The cold truth is, writing is the easiest part of writing for a living. The actual writing? Easy. Give me a topic, five minutes on the Internet, and a keyboard and I can gin up 500 words on just about any subject. Give me three months and a monetary incentive and I’ll write a novel. The act of writing words has never been much of a problem for me. I understand I’m not everyone; some writers do in fact struggle with the actual writing, and many of them produce great work. As Diff’rent Strokes taught us, it’s take different strokes to move the world. What might be right for you might not be right for some.
<wanders off, singing the Diff’rent Strokes theme song>
Where was I? Right: Writing is the easy part. If you want to make your living writing, however, a lot of more difficult skill sets come into play. If you want to actually make money from writing and you haven’t been able to get the six-figure advance or sell the film rights before you’ve even written the damn book like Garth Risk Hallberg, you’re going to have to learn to do a few things that—if you’re like me—you don’t really want to do. Things like
Make the Phone Calls. I do a fair bit of freelance writing to pay my enormous liquor bills, and some of it requires me to make phone calls and speak to people, usually people who don’t find me entertaining or charming. It’s my least-favorite aspect of the work, but it must be done.
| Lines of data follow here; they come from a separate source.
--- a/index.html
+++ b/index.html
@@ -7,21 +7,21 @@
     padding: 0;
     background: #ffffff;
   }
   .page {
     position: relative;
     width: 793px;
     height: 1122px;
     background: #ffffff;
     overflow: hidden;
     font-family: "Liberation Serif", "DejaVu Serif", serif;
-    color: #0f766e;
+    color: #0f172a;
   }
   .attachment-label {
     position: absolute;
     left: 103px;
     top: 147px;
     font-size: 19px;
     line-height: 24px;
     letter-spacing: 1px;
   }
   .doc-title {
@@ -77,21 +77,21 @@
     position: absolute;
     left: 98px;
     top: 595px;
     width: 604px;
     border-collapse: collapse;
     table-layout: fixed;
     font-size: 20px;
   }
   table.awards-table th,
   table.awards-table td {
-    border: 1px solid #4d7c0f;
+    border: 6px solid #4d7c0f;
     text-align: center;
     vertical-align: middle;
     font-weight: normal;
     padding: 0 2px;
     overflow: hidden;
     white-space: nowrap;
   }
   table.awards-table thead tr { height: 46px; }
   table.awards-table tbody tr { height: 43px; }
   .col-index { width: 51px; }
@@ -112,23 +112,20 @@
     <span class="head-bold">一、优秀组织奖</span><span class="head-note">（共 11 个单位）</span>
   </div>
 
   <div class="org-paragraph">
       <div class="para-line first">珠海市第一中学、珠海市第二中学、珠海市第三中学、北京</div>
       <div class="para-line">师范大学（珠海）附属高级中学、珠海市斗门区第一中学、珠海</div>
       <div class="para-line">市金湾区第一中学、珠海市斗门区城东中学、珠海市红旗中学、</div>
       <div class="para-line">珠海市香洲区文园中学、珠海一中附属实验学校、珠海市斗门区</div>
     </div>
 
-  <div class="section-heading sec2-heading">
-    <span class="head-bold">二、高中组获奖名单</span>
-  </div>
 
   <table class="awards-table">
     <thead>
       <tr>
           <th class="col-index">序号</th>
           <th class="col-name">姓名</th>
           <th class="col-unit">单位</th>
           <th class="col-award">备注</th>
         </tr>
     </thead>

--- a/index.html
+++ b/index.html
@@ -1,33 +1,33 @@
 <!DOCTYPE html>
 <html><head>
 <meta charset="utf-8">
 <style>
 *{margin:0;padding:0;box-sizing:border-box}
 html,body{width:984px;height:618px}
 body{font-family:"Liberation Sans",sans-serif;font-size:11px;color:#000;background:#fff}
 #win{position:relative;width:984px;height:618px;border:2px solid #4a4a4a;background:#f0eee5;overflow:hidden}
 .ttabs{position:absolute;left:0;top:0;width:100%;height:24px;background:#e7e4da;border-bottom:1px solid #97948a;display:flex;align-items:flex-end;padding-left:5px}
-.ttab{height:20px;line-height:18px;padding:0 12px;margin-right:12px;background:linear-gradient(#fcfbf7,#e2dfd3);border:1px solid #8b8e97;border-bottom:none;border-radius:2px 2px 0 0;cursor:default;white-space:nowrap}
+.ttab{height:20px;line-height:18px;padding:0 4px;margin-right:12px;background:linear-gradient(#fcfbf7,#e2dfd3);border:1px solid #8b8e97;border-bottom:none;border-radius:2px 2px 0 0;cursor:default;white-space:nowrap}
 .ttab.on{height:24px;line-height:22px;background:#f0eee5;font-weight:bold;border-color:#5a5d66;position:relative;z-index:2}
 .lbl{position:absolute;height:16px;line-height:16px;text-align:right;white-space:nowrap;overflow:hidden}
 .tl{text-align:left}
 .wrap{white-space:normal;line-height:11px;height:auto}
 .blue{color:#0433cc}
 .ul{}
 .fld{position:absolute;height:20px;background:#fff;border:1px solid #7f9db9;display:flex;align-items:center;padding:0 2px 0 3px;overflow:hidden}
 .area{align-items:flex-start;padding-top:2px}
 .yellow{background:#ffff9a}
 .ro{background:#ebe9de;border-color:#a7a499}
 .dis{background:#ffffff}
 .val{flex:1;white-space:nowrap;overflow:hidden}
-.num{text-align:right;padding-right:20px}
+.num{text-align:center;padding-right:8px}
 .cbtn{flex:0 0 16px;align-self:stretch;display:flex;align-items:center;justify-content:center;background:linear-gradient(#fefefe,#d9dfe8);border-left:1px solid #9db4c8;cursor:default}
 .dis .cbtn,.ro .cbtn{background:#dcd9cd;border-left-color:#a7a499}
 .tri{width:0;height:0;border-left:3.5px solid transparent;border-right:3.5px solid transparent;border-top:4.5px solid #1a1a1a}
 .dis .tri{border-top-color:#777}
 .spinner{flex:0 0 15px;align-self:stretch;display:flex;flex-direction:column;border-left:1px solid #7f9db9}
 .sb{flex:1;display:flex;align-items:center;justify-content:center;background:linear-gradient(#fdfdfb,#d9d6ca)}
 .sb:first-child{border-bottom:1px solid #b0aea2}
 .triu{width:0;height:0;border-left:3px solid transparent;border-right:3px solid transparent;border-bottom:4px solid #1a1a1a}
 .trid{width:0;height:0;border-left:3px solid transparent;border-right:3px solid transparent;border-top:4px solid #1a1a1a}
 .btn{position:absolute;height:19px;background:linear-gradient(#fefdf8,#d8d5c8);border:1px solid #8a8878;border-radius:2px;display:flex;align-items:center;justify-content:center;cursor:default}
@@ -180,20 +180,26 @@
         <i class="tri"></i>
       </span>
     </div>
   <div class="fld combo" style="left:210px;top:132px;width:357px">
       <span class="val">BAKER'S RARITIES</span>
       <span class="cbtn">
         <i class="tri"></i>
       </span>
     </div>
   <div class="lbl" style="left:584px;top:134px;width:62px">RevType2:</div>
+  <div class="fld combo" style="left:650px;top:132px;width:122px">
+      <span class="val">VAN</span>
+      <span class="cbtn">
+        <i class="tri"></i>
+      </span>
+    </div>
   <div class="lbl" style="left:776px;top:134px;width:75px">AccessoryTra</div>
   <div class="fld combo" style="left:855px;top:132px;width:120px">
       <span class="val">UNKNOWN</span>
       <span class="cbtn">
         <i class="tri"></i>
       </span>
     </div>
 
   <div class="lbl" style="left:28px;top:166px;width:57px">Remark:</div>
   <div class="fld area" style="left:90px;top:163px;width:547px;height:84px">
Write the Synopses. If you’ve ever tried to sell a novel, you know the peculiar hell of trying to boil 90,000 words down to three paragraphs of pithy plot. But if you want to sell that novel, you have to do it.
Make the Pitches. When you freelance, pitching ideas is a constant. It is something you do every day, and it’s kind of exhausting sometimes, but you either do it or you earn about $500 a year.
Take Edits. Look, you and I both know that sometimes we nail it. Sometimes we write something great, and sometimes the feedback we get from clients or editors is less than coherent. Sometimes you get that edit letter and you just have to step outside and let out a primal scream … but you go back in and revise.
Massage Text. Sometimes your first draft is perfectly fine, but you have to go back and massage it anyway. Maybe to fall in line with style or SEO guidelines, maybe to hit a specific word count or other formatting metric, or maybe just because a client or editor didn’t like it.
These are things no one wants to do. I’d much rather write whatever I feel like and collect fat checks for each piece as I finish them. But if you’re looking to write for a living, forget twaddle like write every day–that advice is basically telling you to do something you already want to do. Instead, do the stuff you don’t want to do. That’s the best use of your time.